In yesterday’s Bulldog Reporter’s Daily’ Dog, “Samir Husni writes,
“When sporting events see small crowds, you don't hear the managers bemoaning the death of a sport; when stocks prices fall, you don't hear CEOs complaining that money is no longer a viable product; but for some reason a drop in new magazine launches makes our industry think our days are numbered.
The numbers this year are lackluster at best, but there is no reason to think this is the first step down a slippery slope to the death of the magazine industry. Just as many other industries experience every few years, we are seeing nothing more than a market correction. I said a few years back that we would see something like this during 2007 and 2008 with a rebound to normal form in 2009.”
Okay. Professional sports are not going out of business and money is probably here for the long haul. BUT some sports do crash and burn when they can’t take root. And some sports franchises move to (they hope) greener pastures. When people with means find one marketplace isn’t working, they move their action into an entirely marketplace.
I’m not sure that the quantity of magazine launches is a reliable indicator of industry health. I suspect they certainly are a good barometer of both individual and zeitgeist passion, and perhaps a slight indicator of the prevalence of bipolar disorder. The quantity of new specials and annuals might deserve notice. These are forays by experienced publishers into established markets.
The article’s main thrust was to remind PR practitioners of the classic rule of pitching: Know thy audience.

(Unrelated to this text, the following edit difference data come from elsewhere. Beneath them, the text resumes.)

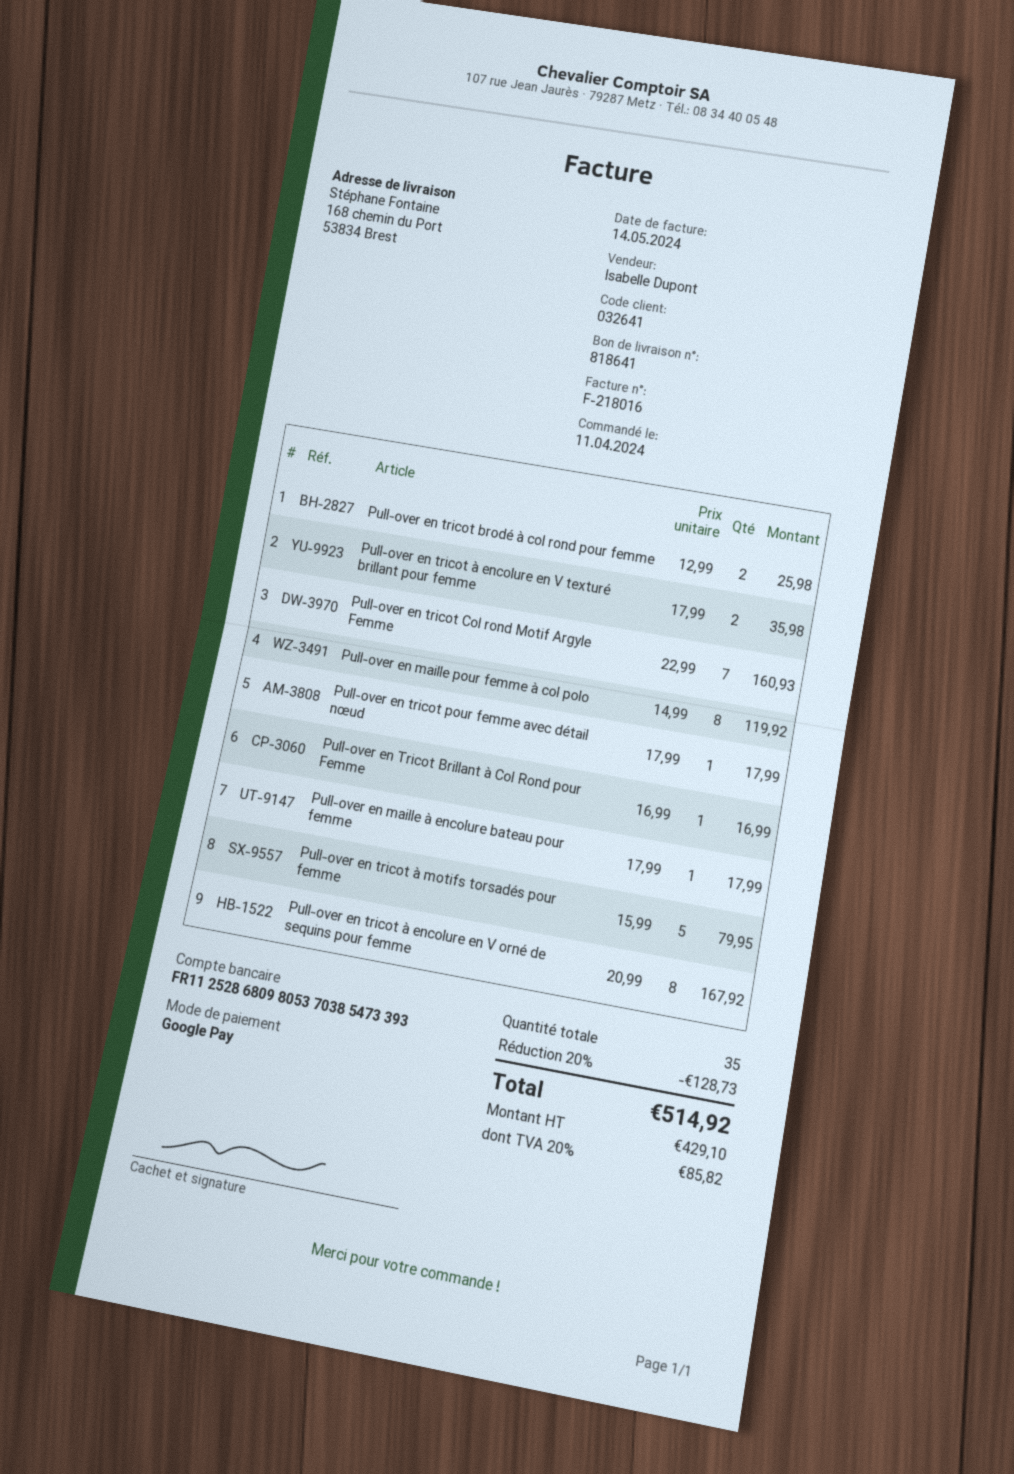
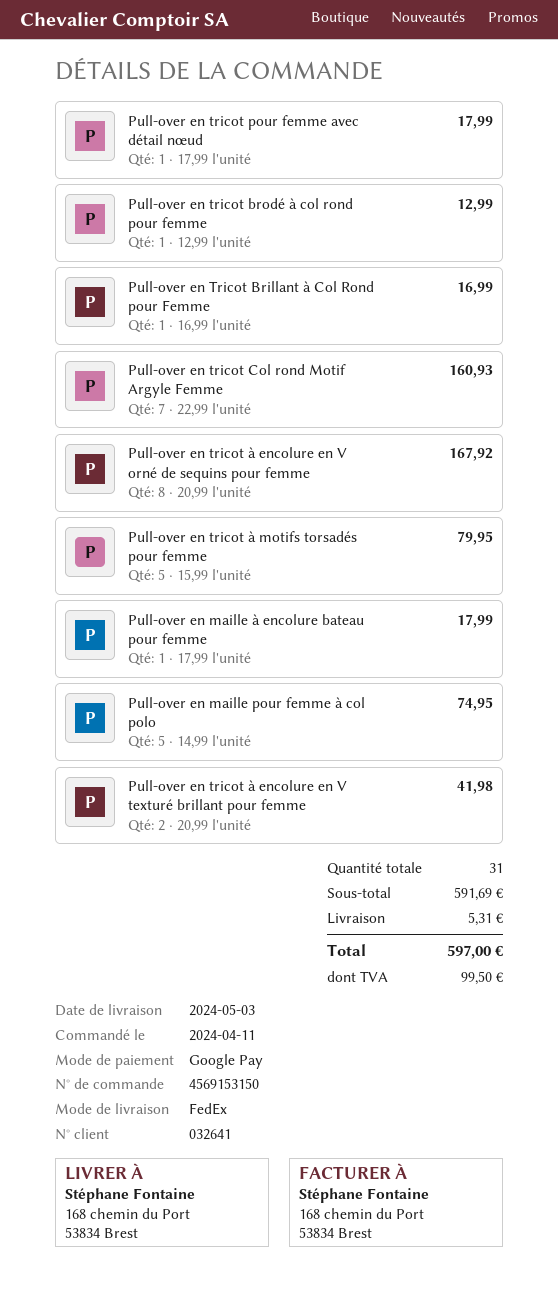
Pull-over en tricot brodé à col rond pour femme: 2 x 12.99 = 25.98 -> 1 x 12.99 = 12.99
Pull-over en tricot à encolure en V texturé brillant pour femme: 2 x 17.99 = 35.98 -> 2 x 20.99 = 41.98
Pull-over en maille pour femme à col polo: 8 x 14.99 = 119.92 -> 5 x 14.99 = 74.95
total quantity: 35 -> 31
discount: 20% = 128.73 -> none
shipping: none -> 5.31
tax: 85.82 -> 99.50
total: 514.92 -> 597.00

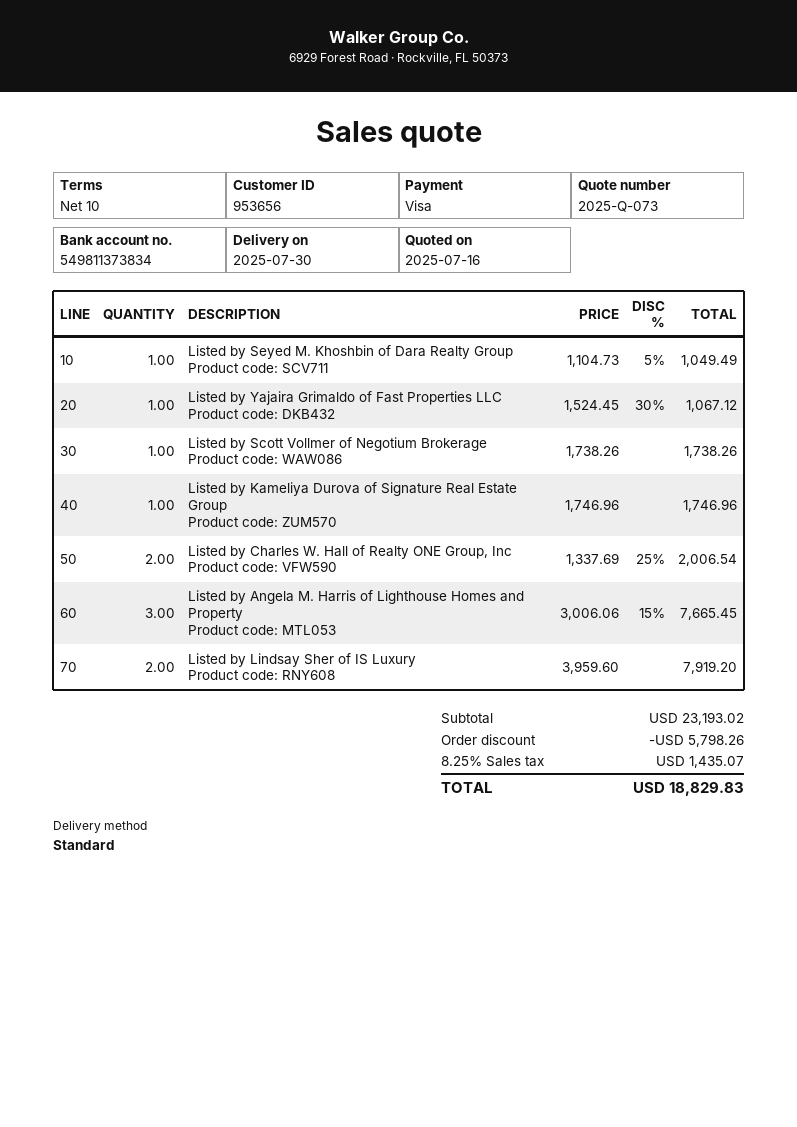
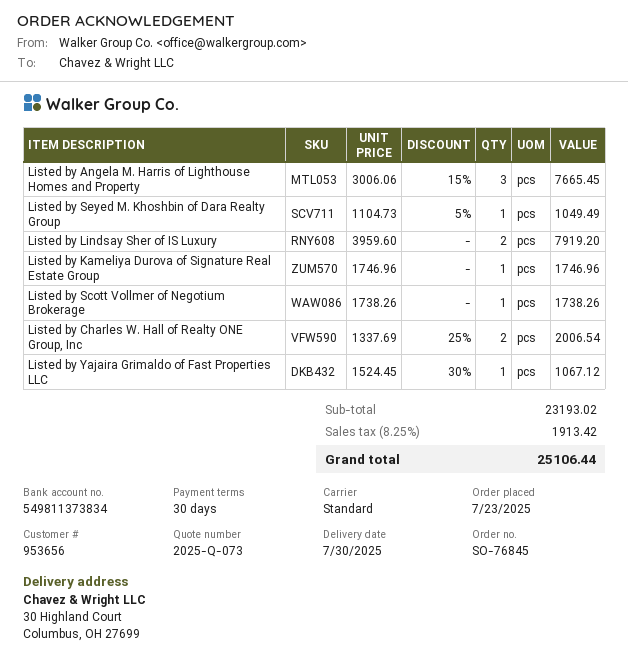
payment terms: 10 days -> 30 days
discount: 5798.26 -> none
tax: 8.25% = 1435.07 -> 8.25% = 1913.42
total: 18829.83 -> 25106.44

In this case, Samir Husni was advising publicists that mass email blasts are not as effective as targeting niche publications and niche specialty freelancers.
It got me to musing, possibly even thinking. One of my wonderments about the consumer magazine segment is how little it relies on marketing to consumers. Its major marketing efforts are directed at advertisers and retailers. We understand why, of course. But isn’t the magazine a consumer product? Aren’t quality, quantity and loyalty of readership the foundation on which advertising and single sales are based? Or am I missing something?